>>>>>
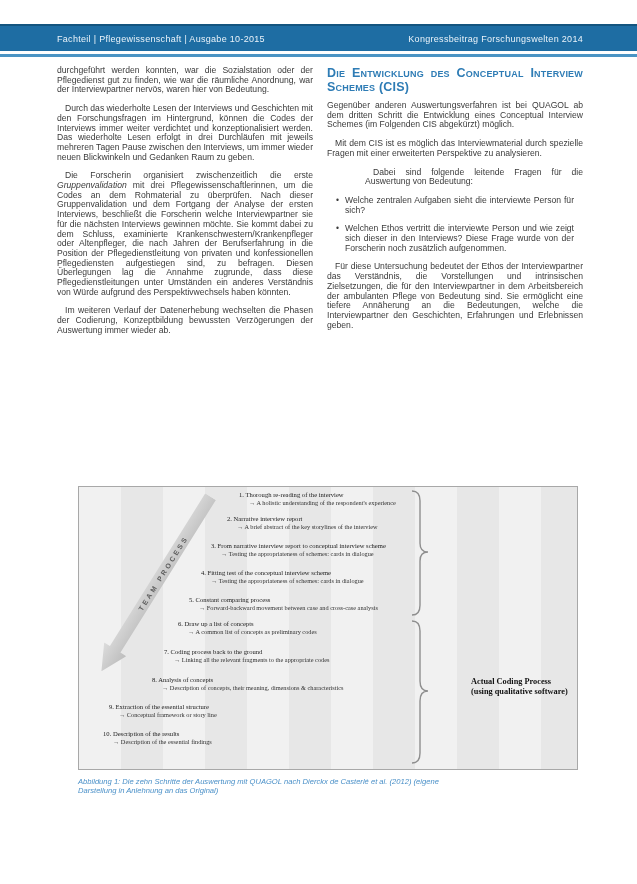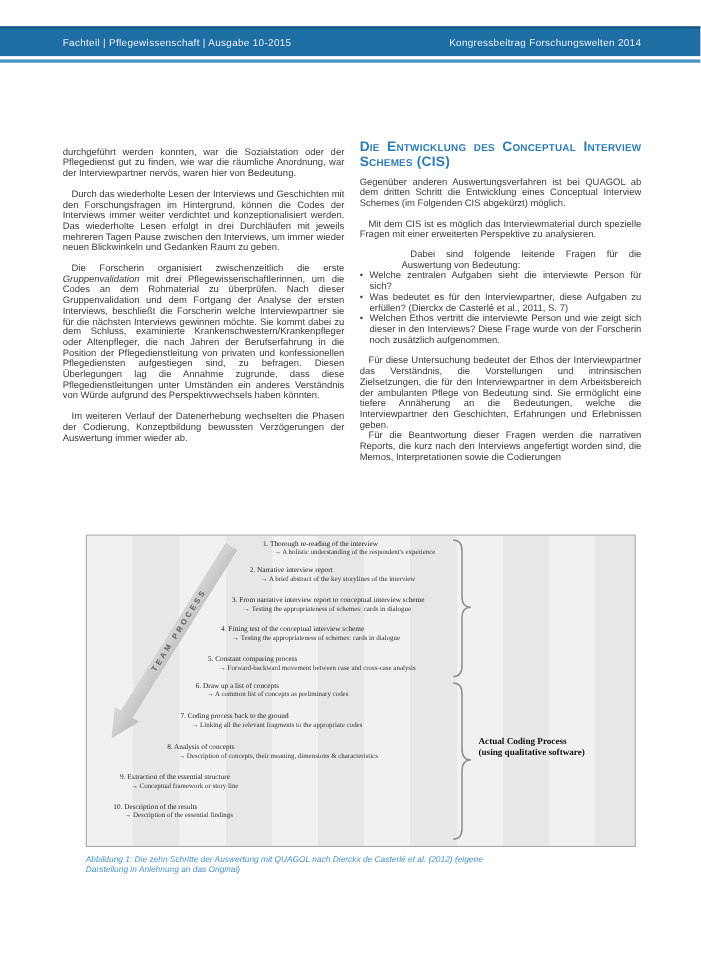--- a/index.html
+++ b/index.html
@@ -8,28 +8,28 @@
 
   
   .topbar{position:absolute;top:24px;left:0;width:637px;height:27px;background:#1e6da3;
           border-top:2px solid #14557f;box-sizing:border-box;
           display:flex;align-items:center;justify-content:space-between;
           padding:0 54px 0 57px;color:#eaf3fa;font-size:9px;letter-spacing:.3px;}
   .accentline{position:absolute;top:54px;left:0;width:637px;height:3px;background:#4a94c4;}
 
   
   .content{position:absolute;top:66px;left:57px;width:526px;height:414px;
-           display:flex;gap:14px;overflow:hidden;align-items:center;}
+           display:flex;gap:14px;overflow:hidden;}
   .col{flex:1;text-align:justify;font-size:8.6px;line-height:9.7px;}
   .col p{margin:0 0 9px 0;text-indent:8px;}
   .col p.noindent{text-indent:0;}
   h2.sechead{margin:0 0 7px 0;font-size:12.5px;line-height:14px;font-weight:600;
              font-variant:small-caps;color:#2e7cb5;letter-spacing:.2px;}
   ul.qlist{margin:0 0 9px 0;padding:0;list-style:none;}
-  ul.qlist li{position:relative;padding-left:9px;margin:0;}
+  ul.qlist li{position:relative;padding-left:9px;margin:9px;}
   ul.qlist li::before{content:"•";position:absolute;left:0;top:0;}
 
   
   .figwrap{position:absolute;top:486px;left:78px;width:500px;}
   .figbox{position:relative;width:500px;height:284px;box-sizing:border-box;
           border:1px solid #a8a8a8;
           background:repeating-linear-gradient(90deg,#f1f1f1 0 42px,#e7e7e7 42px 84px);
           font-family:"Liberation Serif",serif;overflow:hidden;}
   .step{position:absolute;color:#222;}
   .step-title{font-size:6.6px;line-height:8px;}
@@ -44,21 +44,21 @@
          clip-path:polygon(0% 50%,26px 0%,26px 26%,100% 26%,100% 74%,26px 74%,26px 100%);
          transform:rotate(-58deg);display:flex;align-items:center;justify-content:center;}
   .arrow span{font-family:"Liberation Sans",sans-serif;font-size:7px;font-weight:bold;
               letter-spacing:2.6px;color:#5d5d5d;padding-left:26px;white-space:nowrap;}
 
   .brace{position:absolute;left:330px;width:20px;}
   .brace1{top:2px;height:128px;}
   .brace2{top:132px;height:146px;}
   .grouplabel{position:absolute;left:356px;width:135px;font-weight:bold;
               font-size:8.3px;line-height:9.6px;color:#111;}
-  .g1{top:52px;} .g2{top:182px;}
+  .g1{top:52px;} .g2{top:190px;margin-left:36px;}
 
   .figcaption{margin-top:7px;width:400px;font-size:7.6px;line-height:9px;
               font-style:italic;color:#4a90c8;}
 
   
   .footer{position:absolute;top:828px;left:0;width:637px;height:44px;}
   .pagenum{position:absolute;left:58px;top:11px;font-size:9px;color:#333;}
   .footrule{position:absolute;left:100px;top:2px;width:2px;height:40px;background:#c0392b;}
   .foottext{position:absolute;left:120px;top:11px;font-size:8.4px;letter-spacing:1.4px;color:#444;}
 </style>
@@ -80,25 +80,23 @@
       <p><span>Die Forscherin organisiert zwischenzeitlich die erste </span><em>Gruppenvalidation</em><span> mit drei Pflegewissenschaftlerinnen, um die Codes an dem Rohmaterial zu überprüfen. Nach dieser Gruppenvalidation und dem Fortgang der Analyse der ersten Interviews, beschließt die Forscherin welche Interviewpartner sie für die nächsten Interviews gewinnen möchte. Sie kommt dabei zu dem Schluss, examinierte Krankenschwestern/Krankenpfleger oder Altenpfleger, die nach Jahren der Berufserfahrung in die Position der Pflegedienstleitung von privaten und konfessionellen Pflegediensten aufgestiegen sind, zu befragen. Diesen Überlegungen lag die Annahme zugrunde, dass diese Pflegedienstleitungen unter Umständen ein anderes Verständnis von Würde aufgrund des Perspektivwechsels haben könnten.</span></p>
       <p>Im weiteren Verlauf der Datenerhebung wechselten die Phasen der Codierung, Konzeptbildung bewussten Verzögerungen der Auswertung immer wieder ab.</p>
     </div>
     <div class="col">
       <h2 class="sechead">Die Entwicklung des Conceptual Interview Schemes (CIS)</h2>
       <p class="noindent">Gegenüber anderen Auswertungsverfahren ist bei QUAGOL ab dem dritten Schritt die Entwicklung eines Conceptual Interview Schemes (im Folgenden CIS abgekürzt) möglich.</p>
       <p>Mit dem CIS ist es möglich das Interviewmaterial durch spezielle Fragen mit einer erweiterten Perspektive zu analysieren.</p>
       <p style="margin-bottom:0;margin-left:38px;">Dabei sind folgende leitende Fragen für die Auswertung von Bedeutung:</p>
       <ul class="qlist">
         <li>Welche zentralen Aufgaben sieht die interviewte Person für sich?</li>
-        <li>Was bedeutet es für den Interviewpartner, diese Aufgaben zu erfüllen? (Dierckx de Casterlé et al., 2011, S. 7)</li>
         <li>Welchen Ethos vertritt die interviewte Person und wie zeigt sich dieser in den Interviews? Diese Frage wurde von der Forscherin noch zusätzlich aufgenommen.</li>
       </ul>
       <p style="margin-bottom:0;">Für diese Untersuchung bedeutet der Ethos der Interviewpartner das Verständnis, die Vorstellungen und intrinsischen Zielsetzungen, die für den Interviewpartner in dem Arbeitsbereich der ambulanten Pflege von Bedeutung sind. Sie ermöglicht eine tiefere Annäherung an die Bedeutungen, welche die Interviewpartner den Geschichten, Erfahrungen und Erlebnissen geben.</p>
-      <p class="noindent" style="text-indent:8px;margin:0;">Für die Beantwortung dieser Fragen werden die narrativen Reports, die kurz nach den Interviews angefertigt worden sind, die Memos, Interpretationen sowie die Codierungen</p>
     </div>
   </main>
 
   <figure class="figwrap" style="margin:0;">
     <div class="figbox">
 
       <div class="arrow">
         <span>TEAM PROCESS</span>
       </div>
<<<<<
▶ Try it
Copy the records exactly; no image should appear in the result.

▶ Result of this exercise
--- a/index.html
+++ b/index.html
@@ -8,28 +8,28 @@
 
   
   .topbar{position:absolute;top:24px;left:0;width:637px;height:27px;background:#1e6da3;
           border-top:2px solid #14557f;box-sizing:border-box;
           display:flex;align-items:center;justify-content:space-between;
           padding:0 54px 0 57px;color:#eaf3fa;font-size:9px;letter-spacing:.3px;}
   .accentline{position:absolute;top:54px;left:0;width:637px;height:3px;background:#4a94c4;}
 
   
   .content{position:absolute;top:66px;left:57px;width:526px;height:414px;
-           display:flex;gap:14px;overflow:hidden;align-items:center;}
+           display:flex;gap:14px;overflow:hidden;}
   .col{flex:1;text-align:justify;font-size:8.6px;line-height:9.7px;}
   .col p{margin:0 0 9px 0;text-indent:8px;}
   .col p.noindent{text-indent:0;}
   h2.sechead{margin:0 0 7px 0;font-size:12.5px;line-height:14px;font-weight:600;
              font-variant:small-caps;color:#2e7cb5;letter-spacing:.2px;}
   ul.qlist{margin:0 0 9px 0;padding:0;list-style:none;}
-  ul.qlist li{position:relative;padding-left:9px;margin:0;}
+  ul.qlist li{position:relative;padding-left:9px;margin:9px;}
   ul.qlist li::before{content:"•";position:absolute;left:0;top:0;}
 
   
   .figwrap{position:absolute;top:486px;left:78px;width:500px;}
   .figbox{position:relative;width:500px;height:284px;box-sizing:border-box;
           border:1px solid #a8a8a8;
           background:repeating-linear-gradient(90deg,#f1f1f1 0 42px,#e7e7e7 42px 84px);
           font-family:"Liberation Serif",serif;overflow:hidden;}
   .step{position:absolute;color:#222;}
   .step-title{font-size:6.6px;line-height:8px;}
@@ -44,21 +44,21 @@
          clip-path:polygon(0% 50%,26px 0%,26px 26%,100% 26%,100% 74%,26px 74%,26px 100%);
          transform:rotate(-58deg);display:flex;align-items:center;justify-content:center;}
   .arrow span{font-family:"Liberation Sans",sans-serif;font-size:7px;font-weight:bold;
               letter-spacing:2.6px;color:#5d5d5d;padding-left:26px;white-space:nowrap;}
 
   .brace{position:absolute;left:330px;width:20px;}
   .brace1{top:2px;height:128px;}
   .brace2{top:132px;height:146px;}
   .grouplabel{position:absolute;left:356px;width:135px;font-weight:bold;
               font-size:8.3px;line-height:9.6px;color:#111;}
-  .g1{top:52px;} .g2{top:182px;}
+  .g1{top:52px;} .g2{top:190px;margin-left:36px;}
 
   .figcaption{margin-top:7px;width:400px;font-size:7.6px;line-height:9px;
               font-style:italic;color:#4a90c8;}
 
   
   .footer{position:absolute;top:828px;left:0;width:637px;height:44px;}
   .pagenum{position:absolute;left:58px;top:11px;font-size:9px;color:#333;}
   .footrule{position:absolute;left:100px;top:2px;width:2px;height:40px;background:#c0392b;}
   .foottext{position:absolute;left:120px;top:11px;font-size:8.4px;letter-spacing:1.4px;color:#444;}
 </style>
@@ -80,25 +80,23 @@
       <p><span>Die Forscherin organisiert zwischenzeitlich die erste </span><em>Gruppenvalidation</em><span> mit drei Pflegewissenschaftlerinnen, um die Codes an dem Rohmaterial zu überprüfen. Nach dieser Gruppenvalidation und dem Fortgang der Analyse der ersten Interviews, beschließt die Forscherin welche Interviewpartner sie für die nächsten Interviews gewinnen möchte. Sie kommt dabei zu dem Schluss, examinierte Krankenschwestern/Krankenpfleger oder Altenpfleger, die nach Jahren der Berufserfahrung in die Position der Pflegedienstleitung von privaten und konfessionellen Pflegediensten aufgestiegen sind, zu befragen. Diesen Überlegungen lag die Annahme zugrunde, dass diese Pflegedienstleitungen unter Umständen ein anderes Verständnis von Würde aufgrund des Perspektivwechsels haben könnten.</span></p>
       <p>Im weiteren Verlauf der Datenerhebung wechselten die Phasen der Codierung, Konzeptbildung bewussten Verzögerungen der Auswertung immer wieder ab.</p>
     </div>
     <div class="col">
       <h2 class="sechead">Die Entwicklung des Conceptual Interview Schemes (CIS)</h2>
       <p class="noindent">Gegenüber anderen Auswertungsverfahren ist bei QUAGOL ab dem dritten Schritt die Entwicklung eines Conceptual Interview Schemes (im Folgenden CIS abgekürzt) möglich.</p>
       <p>Mit dem CIS ist es möglich das Interviewmaterial durch spezielle Fragen mit einer erweiterten Perspektive zu analysieren.</p>
       <p style="margin-bottom:0;margin-left:38px;">Dabei sind folgende leitende Fragen für die Auswertung von Bedeutung:</p>
       <ul class="qlist">
         <li>Welche zentralen Aufgaben sieht die interviewte Person für sich?</li>
-        <li>Was bedeutet es für den Interviewpartner, diese Aufgaben zu erfüllen? (Dierckx de Casterlé et al., 2011, S. 7)</li>
         <li>Welchen Ethos vertritt die interviewte Person und wie zeigt sich dieser in den Interviews? Diese Frage wurde von der Forscherin noch zusätzlich aufgenommen.</li>
       </ul>
       <p style="margin-bottom:0;">Für diese Untersuchung bedeutet der Ethos der Interviewpartner das Verständnis, die Vorstellungen und intrinsischen Zielsetzungen, die für den Interviewpartner in dem Arbeitsbereich der ambulanten Pflege von Bedeutung sind. Sie ermöglicht eine tiefere Annäherung an die Bedeutungen, welche die Interviewpartner den Geschichten, Erfahrungen und Erlebnissen geben.</p>
-      <p class="noindent" style="text-indent:8px;margin:0;">Für die Beantwortung dieser Fragen werden die narrativen Reports, die kurz nach den Interviews angefertigt worden sind, die Memos, Interpretationen sowie die Codierungen</p>
     </div>
   </main>
 
   <figure class="figwrap" style="margin:0;">
     <div class="figbox">
 
       <div class="arrow">
         <span>TEAM PROCESS</span>
       </div>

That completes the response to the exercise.